Task statement:
Go through the entries below and pick out every line with "node".
-- Opening Marker --
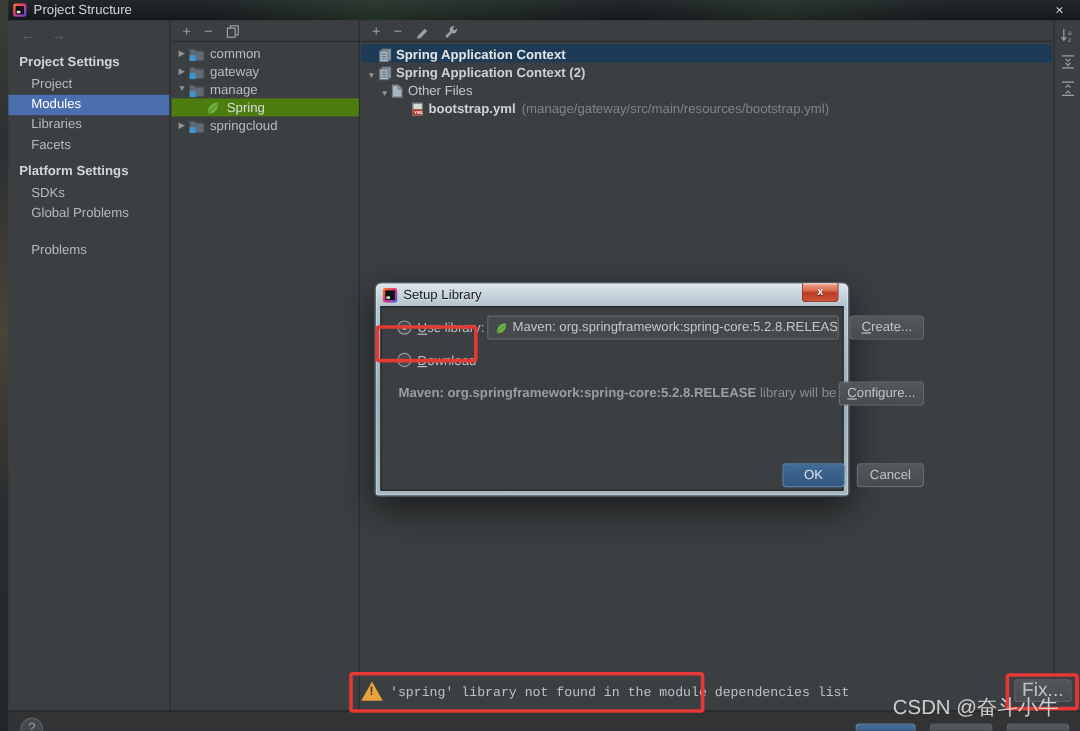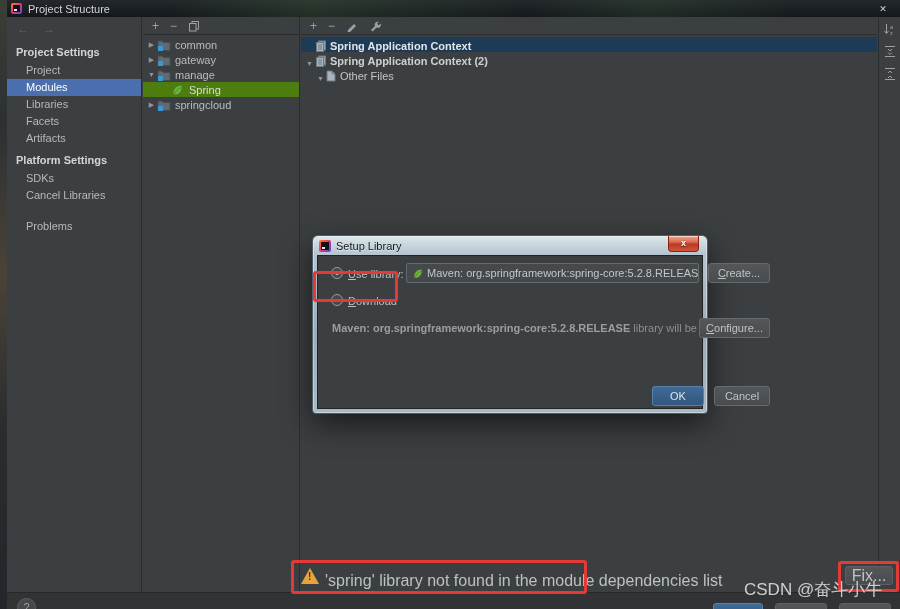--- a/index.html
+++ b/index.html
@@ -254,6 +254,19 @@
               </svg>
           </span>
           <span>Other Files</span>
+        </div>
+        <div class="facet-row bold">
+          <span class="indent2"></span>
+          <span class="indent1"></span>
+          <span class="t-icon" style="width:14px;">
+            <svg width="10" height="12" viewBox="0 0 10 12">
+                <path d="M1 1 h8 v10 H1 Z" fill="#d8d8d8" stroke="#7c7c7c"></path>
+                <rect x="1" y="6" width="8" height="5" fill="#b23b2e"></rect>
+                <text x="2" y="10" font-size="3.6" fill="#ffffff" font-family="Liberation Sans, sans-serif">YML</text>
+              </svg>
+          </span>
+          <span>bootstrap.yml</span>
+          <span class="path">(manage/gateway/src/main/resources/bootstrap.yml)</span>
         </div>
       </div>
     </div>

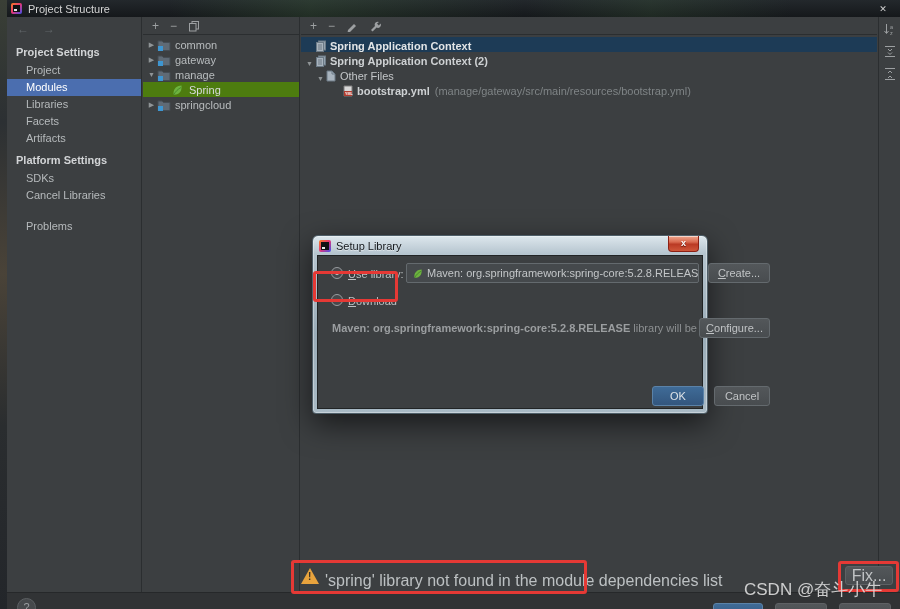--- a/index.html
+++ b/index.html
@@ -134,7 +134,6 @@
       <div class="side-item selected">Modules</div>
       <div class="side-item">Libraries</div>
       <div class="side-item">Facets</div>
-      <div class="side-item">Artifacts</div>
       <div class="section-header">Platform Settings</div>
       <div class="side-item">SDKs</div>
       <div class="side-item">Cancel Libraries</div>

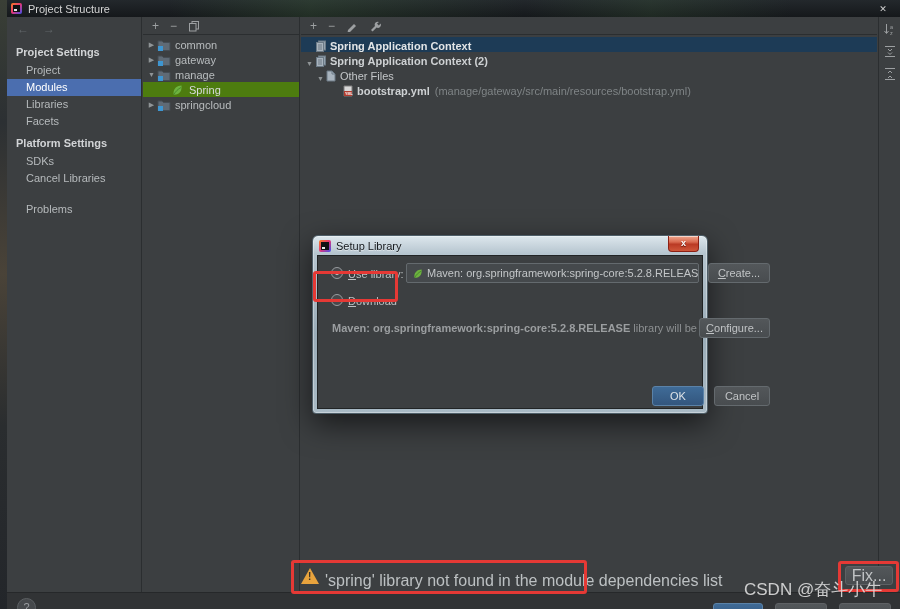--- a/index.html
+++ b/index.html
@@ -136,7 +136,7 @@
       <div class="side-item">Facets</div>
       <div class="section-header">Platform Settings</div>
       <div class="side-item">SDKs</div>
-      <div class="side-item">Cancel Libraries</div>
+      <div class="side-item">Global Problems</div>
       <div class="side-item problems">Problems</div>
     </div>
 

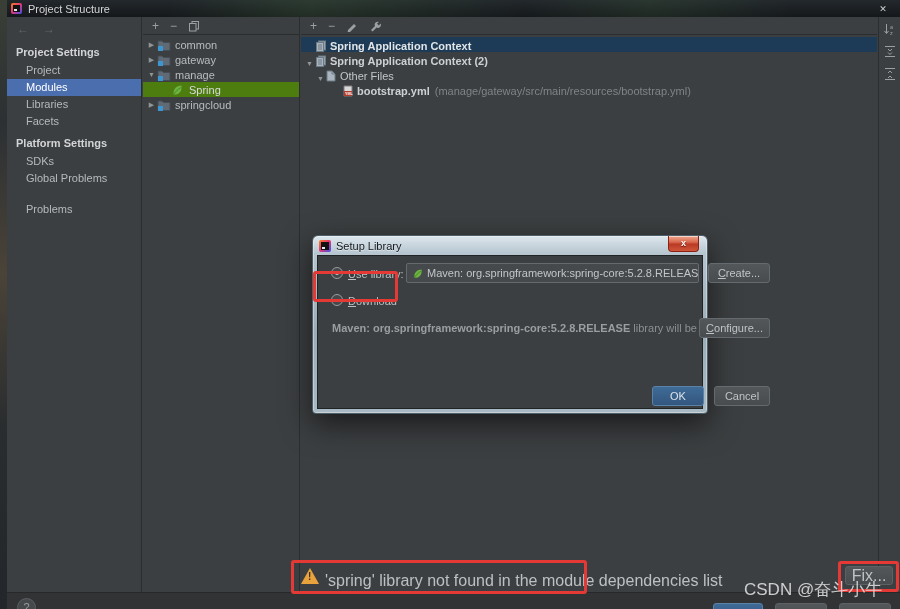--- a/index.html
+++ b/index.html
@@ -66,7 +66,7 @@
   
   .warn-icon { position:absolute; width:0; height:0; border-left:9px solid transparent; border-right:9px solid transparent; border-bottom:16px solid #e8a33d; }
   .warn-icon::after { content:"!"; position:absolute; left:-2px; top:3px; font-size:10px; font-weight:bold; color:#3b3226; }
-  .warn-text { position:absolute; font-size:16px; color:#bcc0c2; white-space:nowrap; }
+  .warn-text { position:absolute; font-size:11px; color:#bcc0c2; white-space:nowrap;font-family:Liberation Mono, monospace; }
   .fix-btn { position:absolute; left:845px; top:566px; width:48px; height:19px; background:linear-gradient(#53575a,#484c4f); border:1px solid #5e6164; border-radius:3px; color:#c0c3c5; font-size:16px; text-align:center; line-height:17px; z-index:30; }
-- Closing Marker --
-- Opening Marker --
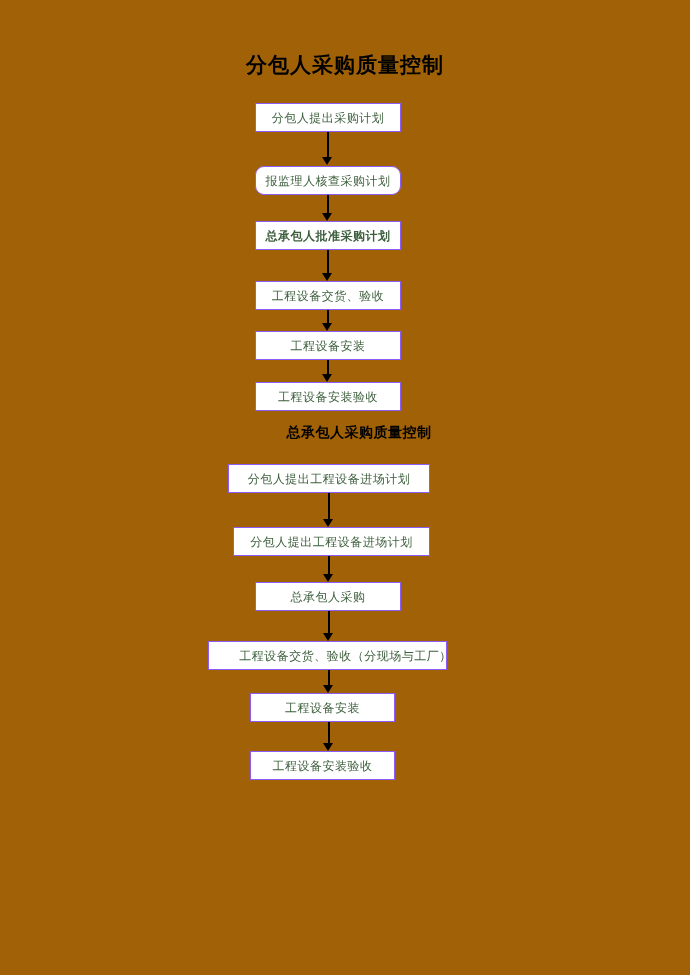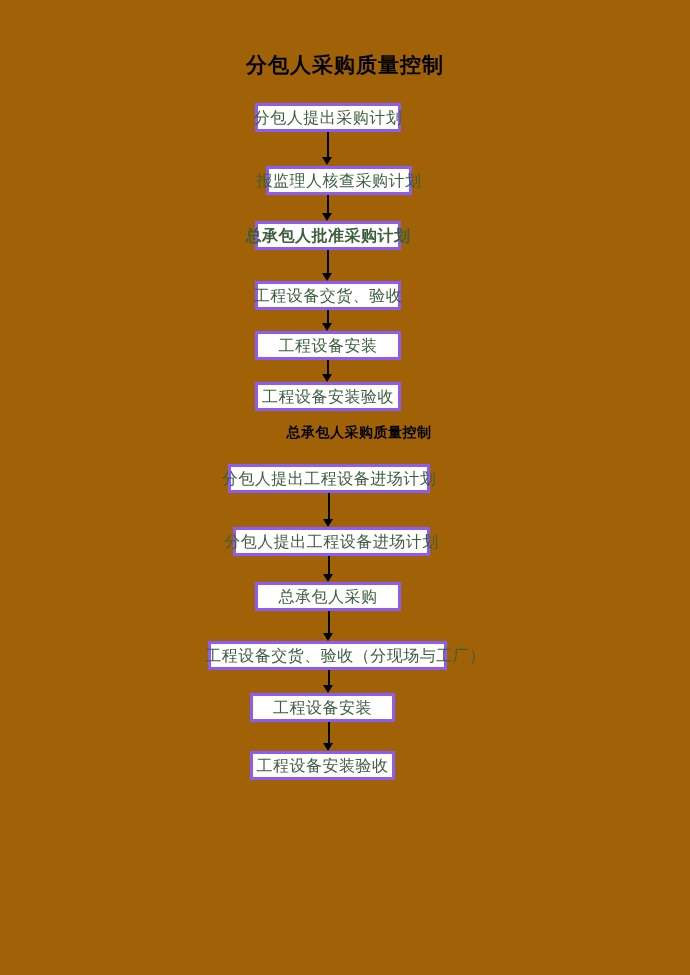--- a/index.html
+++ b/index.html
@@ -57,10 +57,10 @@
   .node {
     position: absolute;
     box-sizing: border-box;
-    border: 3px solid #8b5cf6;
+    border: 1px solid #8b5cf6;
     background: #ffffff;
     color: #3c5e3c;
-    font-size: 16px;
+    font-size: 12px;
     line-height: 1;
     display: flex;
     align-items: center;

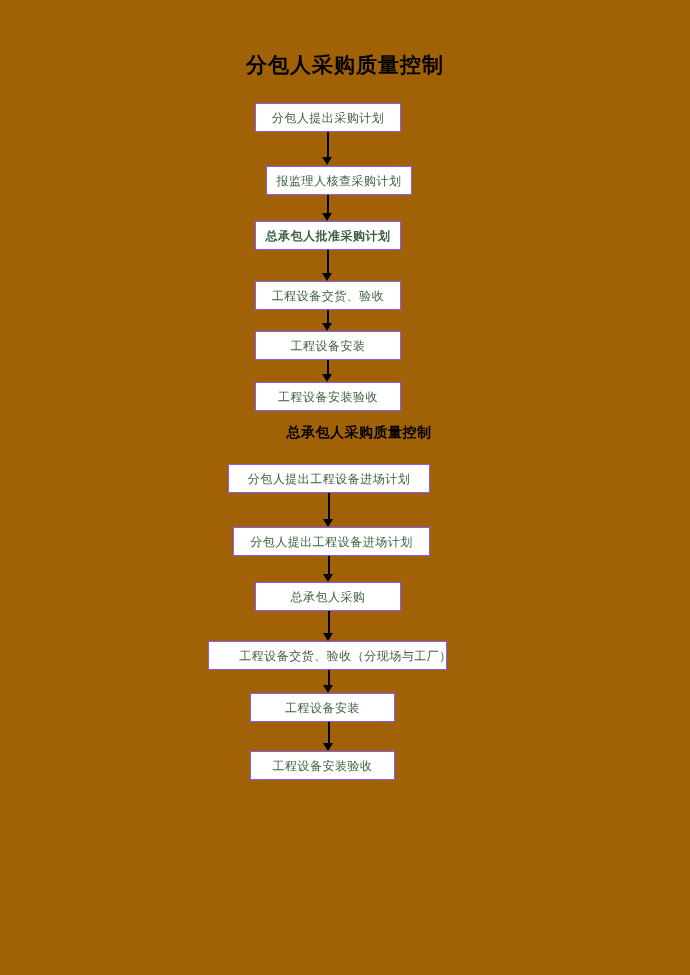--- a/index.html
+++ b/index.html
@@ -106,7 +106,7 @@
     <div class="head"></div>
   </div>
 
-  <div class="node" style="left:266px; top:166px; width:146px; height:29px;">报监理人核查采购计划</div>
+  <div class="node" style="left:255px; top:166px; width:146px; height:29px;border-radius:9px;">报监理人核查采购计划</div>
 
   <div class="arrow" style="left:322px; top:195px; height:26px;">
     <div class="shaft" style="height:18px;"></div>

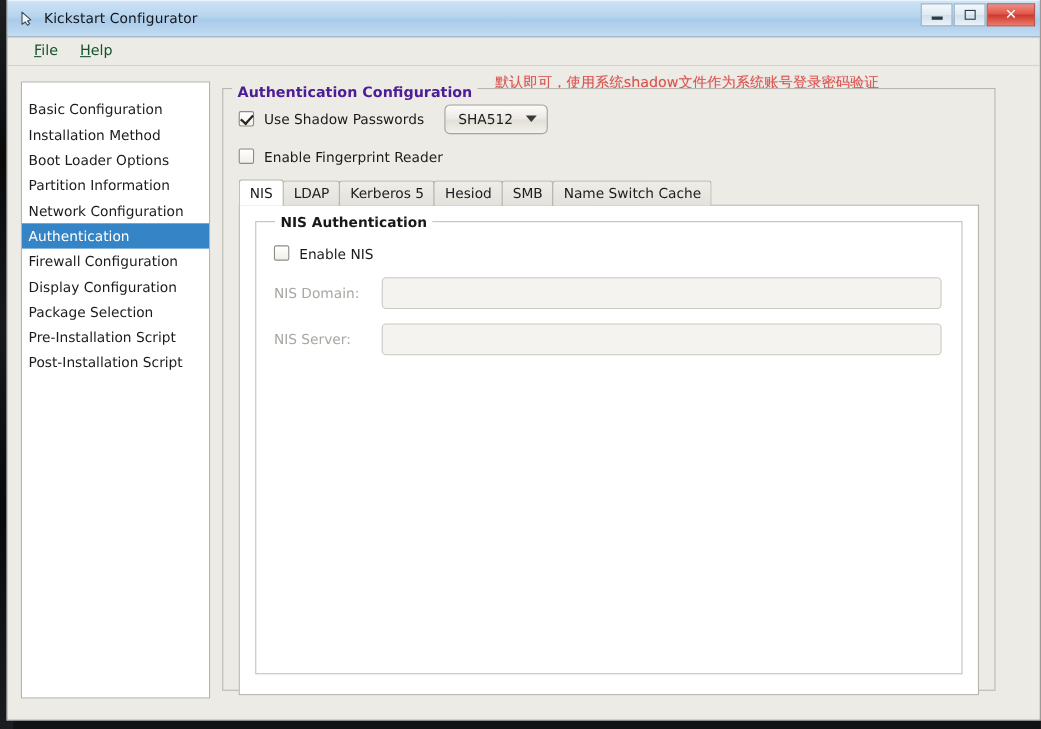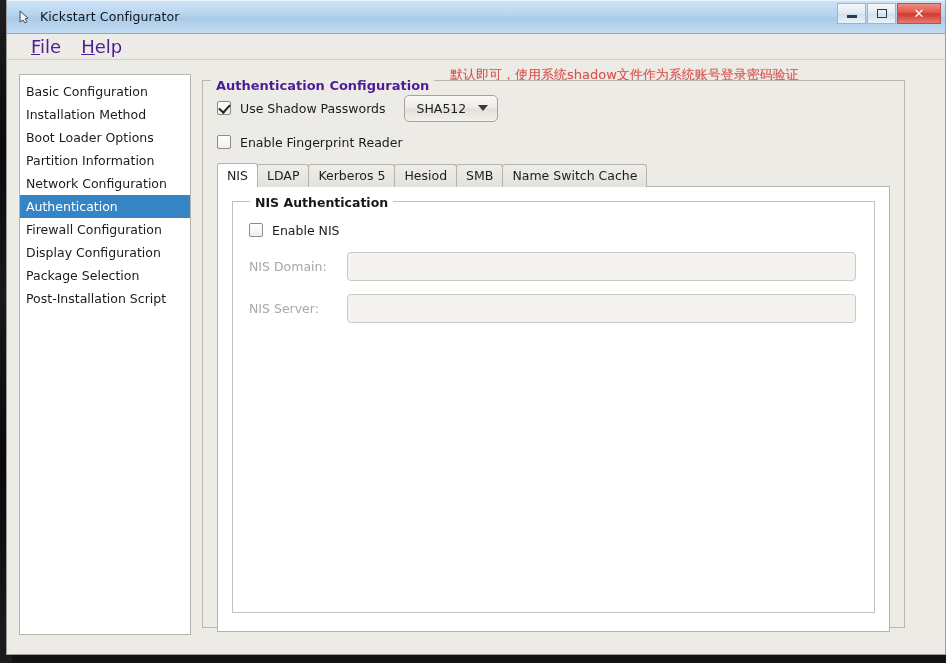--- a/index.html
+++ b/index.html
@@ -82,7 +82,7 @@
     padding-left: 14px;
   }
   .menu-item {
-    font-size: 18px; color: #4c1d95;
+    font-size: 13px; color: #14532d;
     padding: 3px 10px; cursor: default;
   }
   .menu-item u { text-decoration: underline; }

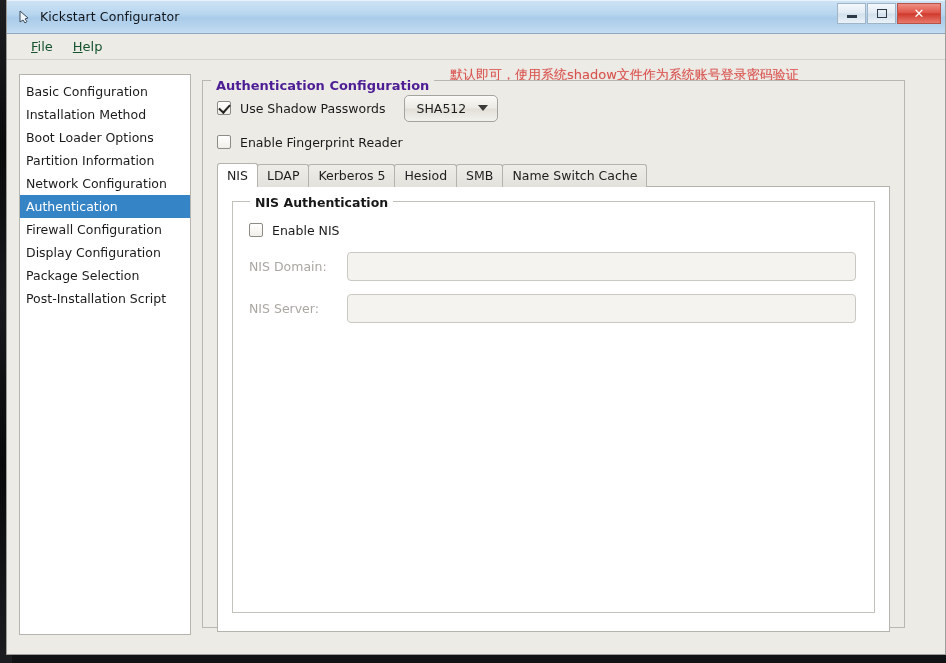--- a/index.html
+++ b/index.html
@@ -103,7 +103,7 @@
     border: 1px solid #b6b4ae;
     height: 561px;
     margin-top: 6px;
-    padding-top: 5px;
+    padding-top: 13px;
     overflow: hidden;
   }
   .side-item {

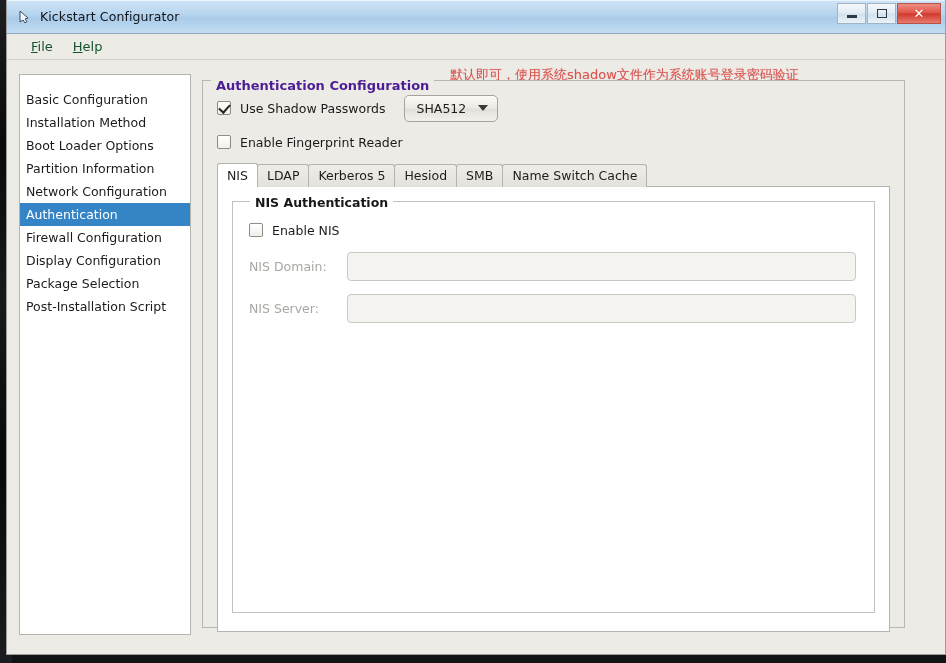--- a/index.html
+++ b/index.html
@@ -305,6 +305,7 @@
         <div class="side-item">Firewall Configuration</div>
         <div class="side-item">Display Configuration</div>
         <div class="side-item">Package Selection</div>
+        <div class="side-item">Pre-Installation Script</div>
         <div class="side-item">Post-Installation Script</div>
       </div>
-- Closing Marker --
Answer box:
   .node {
-  <div class="node" style="left:266px; top:166px; width:146px; height:29px;">报监理人核查采购计划</div>
+  <div class="node" style="left:255px; top:166px; width:146px; height:29px;border-radius:9px;">报监理人核查采购计划</div>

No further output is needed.